See merge request gitlab-org/gitlab!56807

doc/administration/gitaly/praefect.md

@@ -274,6 +274,9 @@ with secure tokens as you complete the setup process.
 
 We note in the instructions below where these secrets are required.
 
+NOTE:
+Omnibus GitLab installations can use `gitlab-secrets.json`.
+
 ### PostgreSQL
 
 NOTE:
@@ -283,10 +286,11 @@ database on the same PostgreSQL server if using
 of GitLab and should not be replicated.
 
 These instructions help set up a single PostgreSQL database, which creates a single point of
-failure. For greater fault tolerance, the following options are available:
+failure. The following options are available:
 
-- For non-Geo installations, use one of the fault-tolerant
-  [PostgreSQL setups](../postgresql/index.md).
+- For non-Geo installations, either:
+  - Use one of the documented [PostgreSQL setups](../postgresql/index.md).
+  - Use your own third-party database setup, if fault tolerance is required.
 - For Geo instances, either:
   - Set up a separate [PostgreSQL instance](https://www.postgresql.org/docs/11/high-availability.html).
   - Use a cloud-managed PostgreSQL service. AWS
@@ -802,14 +806,26 @@ documentation](configure_gitaly.md#configure-gitaly-servers).
    gitaly['auth_token'] = 'PRAEFECT_INTERNAL_TOKEN'
    ```
 
-1. Configure the GitLab Shell `secret_token`, and `internal_api_url` which are
-   needed for `git push` operations.
+1. Configure the GitLab Shell secret token, which is needed for `git push` operations. Either:
 
-   If you have already configured [Gitaly on its own server](index.md)
+   - Method 1:
 
-   ```ruby
-   gitlab_shell['secret_token'] = 'GITLAB_SHELL_SECRET_TOKEN'
+     1. Copy `/etc/gitlab/gitlab-secrets.json` from the Gitaly client to same path on the Gitaly
+        servers and any other Gitaly clients.
+     1. [Reconfigure GitLab](../restart_gitlab.md#omnibus-gitlab-reconfigure) on Gitaly servers.
+
+   - Method 2:
+
+     1. Edit `/etc/gitlab/gitlab.rb`.
+     1. Replace `GITLAB_SHELL_SECRET_TOKEN` with the real secret.
+
+        ```ruby
+        gitlab_shell['secret_token'] = 'GITLAB_SHELL_SECRET_TOKEN'
+        ```
+
+1. Configure and `internal_api_url`, which is also needed for `git push` operations:
 
+   ```ruby
    # Configure the gitlab-shell API callback URL. Without this, `git push` will
    # fail. This can be your front door GitLab URL or an internal load balancer.
    # Examples: 'https://gitlab.example.com', 'http://1.2.3.4'
@@ -961,15 +977,23 @@ Particular attention should be shown to:
    })
    ```
 
-1. Configure the `gitlab_shell['secret_token']` so that callbacks from Gitaly
-   nodes during a `git push` are properly authenticated by editing
-   `/etc/gitlab/gitlab.rb`:
+1. Configure the GitLab Shell secret token so that callbacks from Gitaly nodes during a `git push`
+   are properly authenticated.
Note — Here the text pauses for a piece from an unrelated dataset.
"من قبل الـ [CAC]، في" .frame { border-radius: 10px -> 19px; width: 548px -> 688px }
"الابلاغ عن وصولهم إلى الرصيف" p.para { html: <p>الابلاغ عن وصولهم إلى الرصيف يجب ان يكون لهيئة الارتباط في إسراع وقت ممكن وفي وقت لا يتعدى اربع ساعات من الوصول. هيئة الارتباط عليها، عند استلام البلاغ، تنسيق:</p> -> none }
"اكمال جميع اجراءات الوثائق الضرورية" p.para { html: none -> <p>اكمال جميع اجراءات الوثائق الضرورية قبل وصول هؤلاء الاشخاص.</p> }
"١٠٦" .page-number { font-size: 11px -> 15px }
Either:
 
-   You need to replace `GITLAB_SHELL_SECRET_TOKEN` with the real secret.
+   - Method 1:
 
-   ```ruby
-   gitlab_shell['secret_token'] = 'GITLAB_SHELL_SECRET_TOKEN'
-   ```
+     1. Copy `/etc/gitlab/gitlab-secrets.json` from the Gitaly client to same path on the Gitaly
+        servers and any other Gitaly clients.
+     1. [Reconfigure GitLab](../restart_gitlab.md#omnibus-gitlab-reconfigure) on Gitaly servers.
+
+   - Method 2:
+
+     1. Edit `/etc/gitlab/gitlab.rb`.
+     1. Replace `GITLAB_SHELL_SECRET_TOKEN` with the real secret.
+
+        ```ruby
+        gitlab_shell['secret_token'] = 'GITLAB_SHELL_SECRET_TOKEN'
+        ```
 
 1. Add Prometheus monitoring settings by editing `/etc/gitlab/gitlab.rb`. If Prometheus
    is enabled on a different node, make edits on that node instead.